## WHAT IS BEING ASKED
Give back the entries that follow exactly as written. Any picture gets left out.

--- START ---

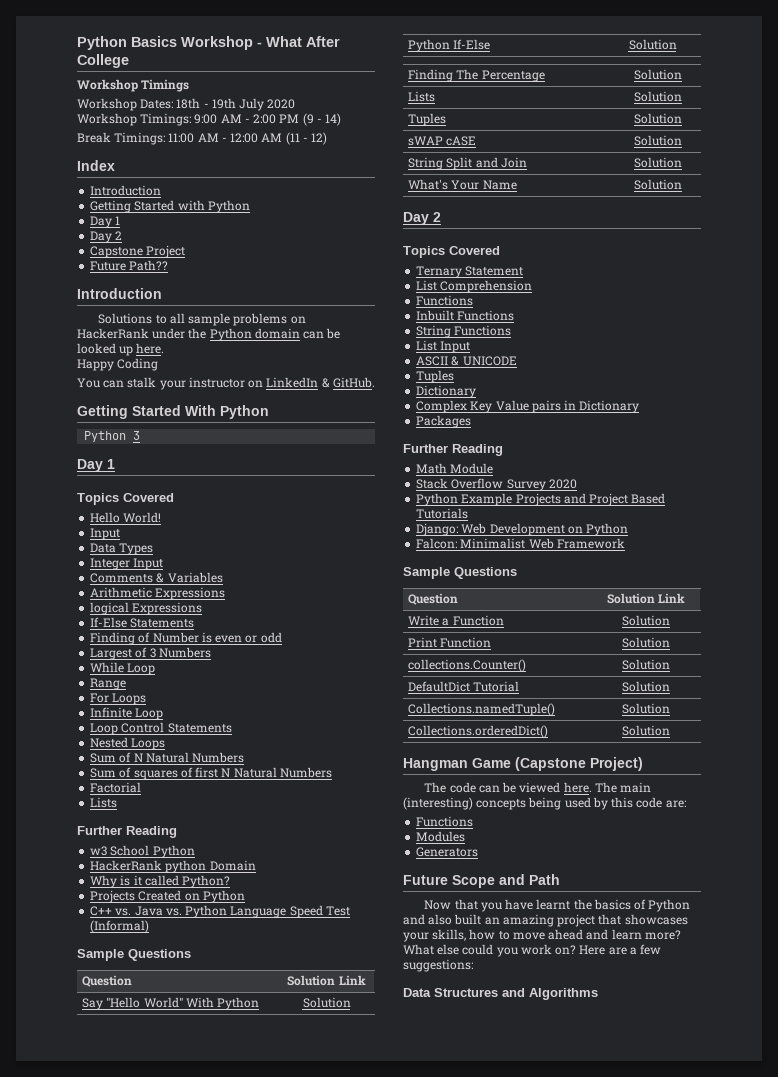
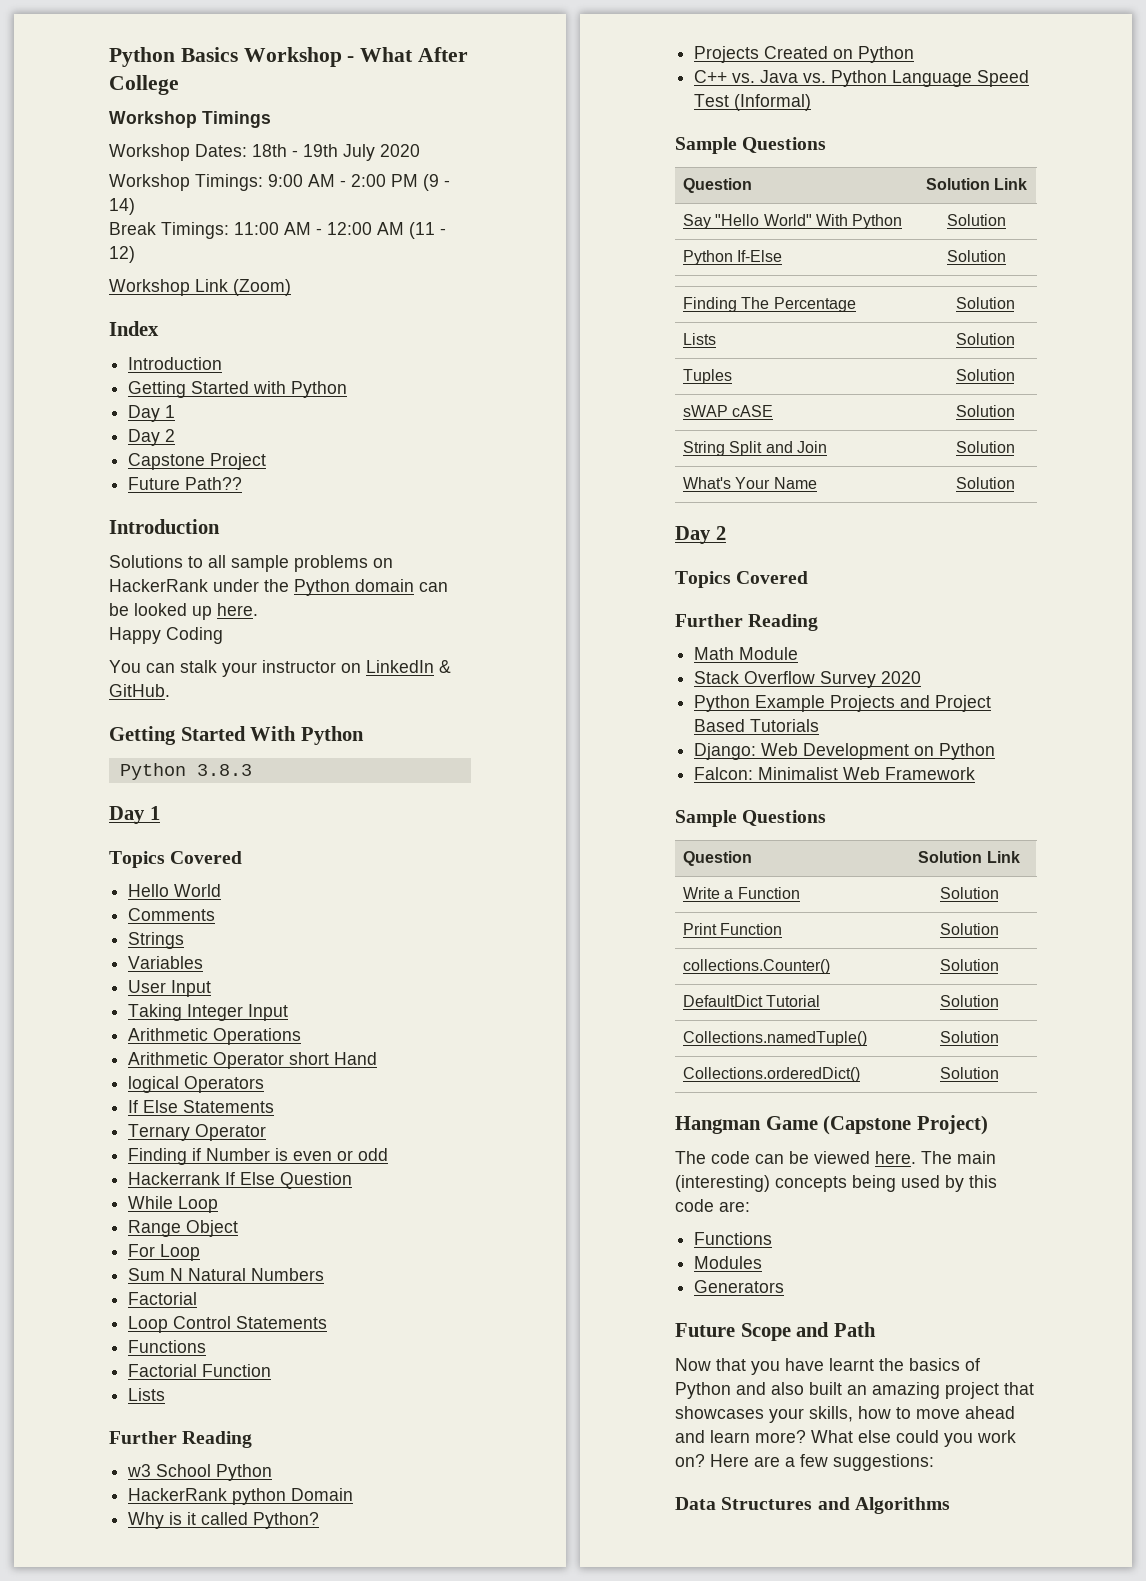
(328, 138) none -> [109,279,291,296] // Workshop Link (Zoom)
[133,431,141,440] 3 -> [196,764,252,776] 3.8.3
[123,512,162,523] [90,528,121,540] [90,543,154,555] World! // Input // Data Types // -> [174,884,222,897] [128,908,216,921] [128,932,185,949] [128,956,204,969] [128,980,212,997] [128,1004,183,1021] World // Comments // Strings // Variables // User Input // Taking
[90,572,223,583] [90,587,226,600] [90,602,203,615] [90,617,195,628] [90,632,151,645] Comments & Variables // Arithmetic Expressions // logical Expressions // If-Else Statements // Finding of -> [128,1028,302,1045] [128,1052,378,1069] [128,1076,265,1093] [128,1100,275,1113] [128,1124,267,1141] [128,1148,202,1165] Arithmetic Operations // Arithmetic Operator short Hand // logical Operators // If Else Statements // Ternary Operator // Finding if
[90,647,211,660] Largest of 3 Numbers -> [128,1172,353,1189] Hackerrank If Else Question
(127, 684) none -> [186,1220,239,1237] Object
[112,693,147,705] [90,707,164,720] [90,722,232,735] [90,737,166,750] [90,752,245,763] [90,767,332,780] [90,782,142,793] Loops // Infinite Loop // Loop Control Statements // Nested Loops // Sum of N Natural Numbers // Sum of squares of first N Natural Numbers // Factorial -> [160,1244,201,1261] [128,1268,325,1281] [128,1292,198,1305] [128,1316,328,1333] [128,1340,207,1353] [128,1364,272,1377] Loop // Sum N Natural Numbers // Factorial // Loop Control Statements // Functions // Factorial Function
[416,266,524,278] [416,280,533,293] [416,295,474,306] [416,310,515,321] [416,325,512,338] [416,340,471,353] [416,356,517,366] [416,370,455,383] [416,385,477,398] [416,400,640,413] [416,415,472,428] // Ternary Statement // List Comprehension // Functions // Inbuilt Functions // String Functions // List Input // ASCII & UNICODE // Tuples // Dictionary // Complex Key Value pairs in Dictionary // Packages -> (809, 577) none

--- END ---

## WRITTEN RESPONSE
(328, 138) none -> [109,279,291,296] // Workshop Link (Zoom)
[133,431,141,440] 3 -> [196,764,252,776] 3.8.3
[123,512,162,523] [90,528,121,540] [90,543,154,555] World! // Input // Data Types // -> [174,884,222,897] [128,908,216,921] [128,932,185,949] [128,956,204,969] [128,980,212,997] [128,1004,183,1021] World // Comments // Strings // Variables // User Input // Taking
[90,572,223,583] [90,587,226,600] [90,602,203,615] [90,617,195,628] [90,632,151,645] Comments & Variables // Arithmetic Expressions // logical Expressions // If-Else Statements // Finding of -> [128,1028,302,1045] [128,1052,378,1069] [128,1076,265,1093] [128,1100,275,1113] [128,1124,267,1141] [128,1148,202,1165] Arithmetic Operations // Arithmetic Operator short Hand // logical Operators // If Else Statements // Ternary Operator // Finding if
[90,647,211,660] Largest of 3 Numbers -> [128,1172,353,1189] Hackerrank If Else Question
(127, 684) none -> [186,1220,239,1237] Object
[112,693,147,705] [90,707,164,720] [90,722,232,735] [90,737,166,750] [90,752,245,763] [90,767,332,780] [90,782,142,793] Loops // Infinite Loop // Loop Control Statements // Nested Loops // Sum of N Natural Numbers // Sum of squares of first N Natural Numbers // Factorial -> [160,1244,201,1261] [128,1268,325,1281] [128,1292,198,1305] [128,1316,328,1333] [128,1340,207,1353] [128,1364,272,1377] Loop // Sum N Natural Numbers // Factorial // Loop Control Statements // Functions // Factorial Function
[416,266,524,278] [416,280,533,293] [416,295,474,306] [416,310,515,321] [416,325,512,338] [416,340,471,353] [416,356,517,366] [416,370,455,383] [416,385,477,398] [416,400,640,413] [416,415,472,428] // Ternary Statement // List Comprehension // Functions // Inbuilt Functions // String Functions // List Input // ASCII & UNICODE // Tuples // Dictionary // Complex Key Value pairs in Dictionary // Packages -> (809, 577) none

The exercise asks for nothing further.